Purpose

The purpose of this alert update is to raise awareness of recent changes to the security remediation program for the RSA SecurID tokens.

Assessment

RSA recently confirmed that information taken from the March compromise was used in an attempt to compromise U.S. government military contractor systems. As a result, RSA announced it would expand its security remediation program and offer to replace SecurID tokens where the user base is concentrated and typically focused on protecting intellectual property and corporate networks, and offer to implement risk-based authentication strategies where there is a large dispersed user base, typically focused on protecting web-based financial transactions.

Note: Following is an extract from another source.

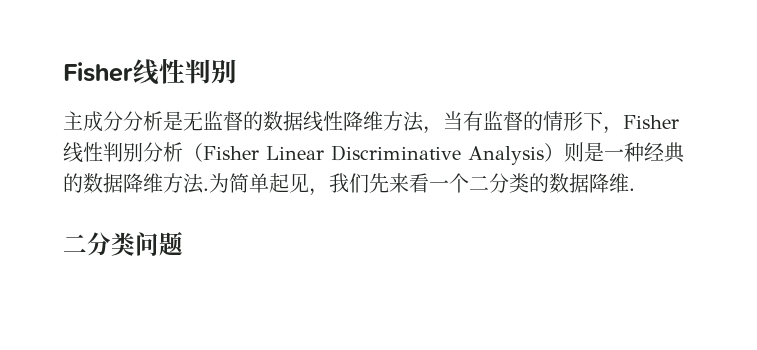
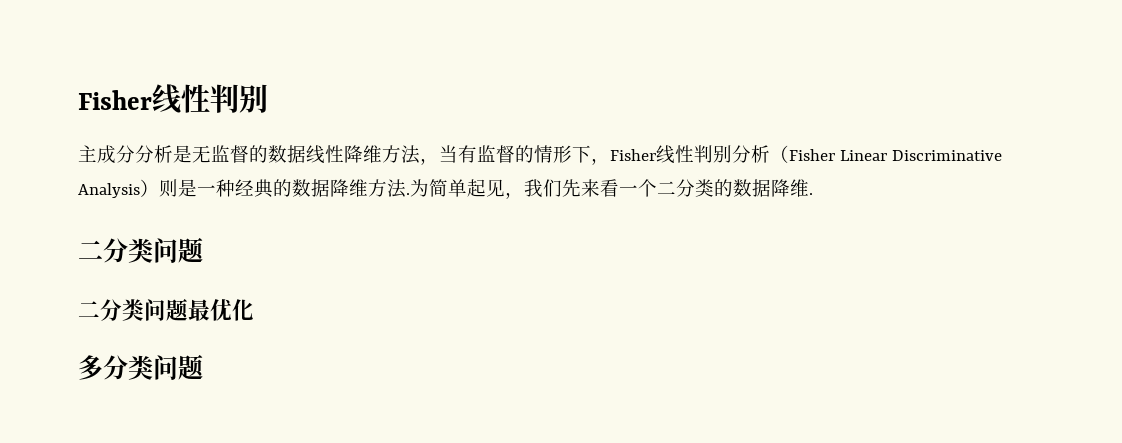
(183, 243) none -> [78,298,254,321] [78,354,203,380] // 二分类问题最优化 // 多分类问题

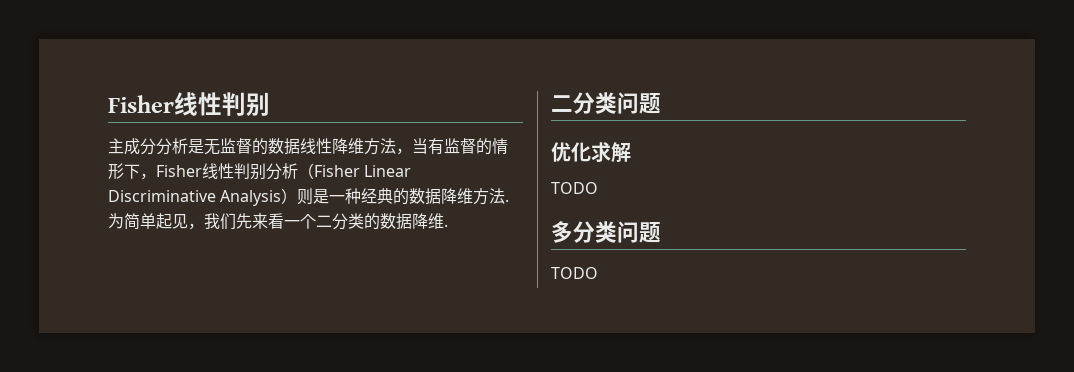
[78,298,210,321] 二分类问题最 -> (661, 103) none
(254, 310) none -> [591,142,631,163] [551,182,598,194] 求解 // TODO
(203, 367) none -> [551,267,598,279] // TODO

The targeting of military contractor systems and the initial RSA report may indicate a high level of technical resources and specific interests of potential attackers. This pattern is increasingly known in the cyber security community as Advanced Persistent Threat (APT). Historically, other reported targets of APT have included:

• high-profile international events participants
  
• legal organizations, namely those involved in international contracts, mergers and acquisitions
  
• organizations involved in international affairs, economics and finance
  
• security and defense organizations
  
• natural resources and energy sector organizations
  
• research and development organizations
  
• information management / information technology organizations
  
• political activist groups

A successful attack against RSA SecurID technology would likely require multiple steps. One such step may involve a socially engineered email aimed at obtaining the user's secret PIN code and token serial number. Such emails typically display the following characteristics:

• socially engineered, well crafted, sometimes leveraging social media information
• sender address spoofed to appear to come from trusted internal email address
• source often uses a real webmail account (e.g., gmail, yahoo, msn), sometimes with a name familiar to the recipient (e.g.. yourboss@*web_mail_provider*.com)
• use of embedded link to a web-hosted .zip file containing an executable file
• extensive use of trojanized Adobe and MS files (e.g., Excel, Word) in email attachments
• subject of email, URL and attachment tailored to the user, or use appealing themes

The SANS project found in reference (http://www.sans.edu/student-files/projects/JWP-Binde-McRee-OConnor.pdf) provides a valuable insight on APT behavior. Such behavior includes the use of Remote Access Tools (RAT) such as Poison Ivy.

Suggested Action

CCIRC recommends that organizations using RSA SecurID products for controlling access to high-value information technology assets consider the following actions in light of their business requirements and infrastructure:

• Follow RSA implementation guidelines for enhanced PIN code complexity policy.
• Implement enhanced security measures, such as raising user awareness, to protect token serial numbers and PINs, since those may be vulnerable to social engineering and phishing attacks.
  
• Evaluate organizational risk in light of available threat, vulnerability, and safeguard information, then implement defence-in-depth principles accordingly.
  
• Where applicable, contact your RSA account representative(s) for additional mitigation information and consideration for possible replacement of existing tokens with replacements created post–April 2011.

References

• http://www.sans.edu/student-files/projects/JWP-Binde-McRee-OConnor.pdf
• http://www.rsa.com/node.aspx?id=3891
• http://blogs.rsa.com/rivner/anatomy-of-an-attack/
• http://www.rsa.com/node.aspx?id=3872
• http://www.rsa.com/products/securid/sb/10695_SIDTFA_SB_0210.pdf

Reporting

Critical Infrastructure operators and governments potentially affected by this alert are encouraged to provide an assessment report to the Government Operations Centre.